Well, our plight, although bad enough in all conscience, might easily have been a good deal worse. For if the ship had remained afloat a few minutes longer than she actually did, she would have driven completely across the reef and sunk in the lagoon, when probably the whole of us who happened to be below would have gone down with her, and the disaster would have been complete. As it was, there were half a dozen of us who had escaped drowning, although our prospects for the future were anything but brilliant. To start with, the diminutive sandbank astern of the wreck was impossible as a place of prolonged residence, though we might, perhaps, if driven to it, contrive to exist for a few days upon the shellfish which no doubt might be collected along the margin of the inner beach, assisted, perhaps, by a few sea-birds’ eggs. But there was no fresh water, so far as I could discover with the aid of the ship’s telescope, nor was there so much as a blade of grass in the way of shelter.

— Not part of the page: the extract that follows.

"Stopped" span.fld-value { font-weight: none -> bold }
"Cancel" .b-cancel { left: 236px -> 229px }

Therefore it was perfectly evident that we must stick to the wreck until something came along to take us off, or until I could put together something in the nature of a craft or raft capable of being handled under sail and of making a voyage to the nearest civilised land. That, as anyone who has used the sea will know, was a pretty tall order for a young fellow like myself, with such assistance only as four women and a boy could afford me. Of course there was the possibility that the wreck might break up during the next gale. But I hardly thought she would, because she must have driven to her present berth while last night’s breeze was at its height, and from the look of things generally I doubted whether a sea heavy enough to destroy her would ever reach us where we then lay. The reef would break it up and render it practically harmless before it could get so far as the spot which we occupied.
Still, I realised that it would not be wise to trust too much to that belief; and I determined to get to work upon some sort of craft at the earliest moment possible. Meanwhile, however, since under the most favourable circumstances the wreck must obviously be our home for some time to come, unless indeed we should be lucky enough to be seen and taken off, the first thing to be done was to clear the ship of water and get the cabins dry again as speedily as possible; and I determined that I would make that my first job.

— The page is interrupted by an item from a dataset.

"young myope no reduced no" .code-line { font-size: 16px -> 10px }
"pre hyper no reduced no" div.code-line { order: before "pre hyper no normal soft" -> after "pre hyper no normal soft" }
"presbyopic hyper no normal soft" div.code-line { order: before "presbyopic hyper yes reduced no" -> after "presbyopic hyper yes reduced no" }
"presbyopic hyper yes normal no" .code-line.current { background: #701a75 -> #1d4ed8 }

Having now decided upon something in the nature of a plan of campaign, I returned to the drawing-room, descending to it by way of the companion—the stairway of which was still intact—with the object of making my report to Mrs Vansittart and submitting my plans for her approval. But when I reached the apartment I found the occupants in the very act of descending to the dining-room, in order to partake of breakfast. This had been prepared by the two stewardesses, the senior of whom—the young Frenchwoman, Lizette Charpentier, who also acted as Mrs Vansittart’s maid—had just made her appearance with the information that the meal was ready. I therefore decided to postpone what I had to say until after breakfast, believing that everybody would be the better able to listen to bad news if they were first fortified with a good meal.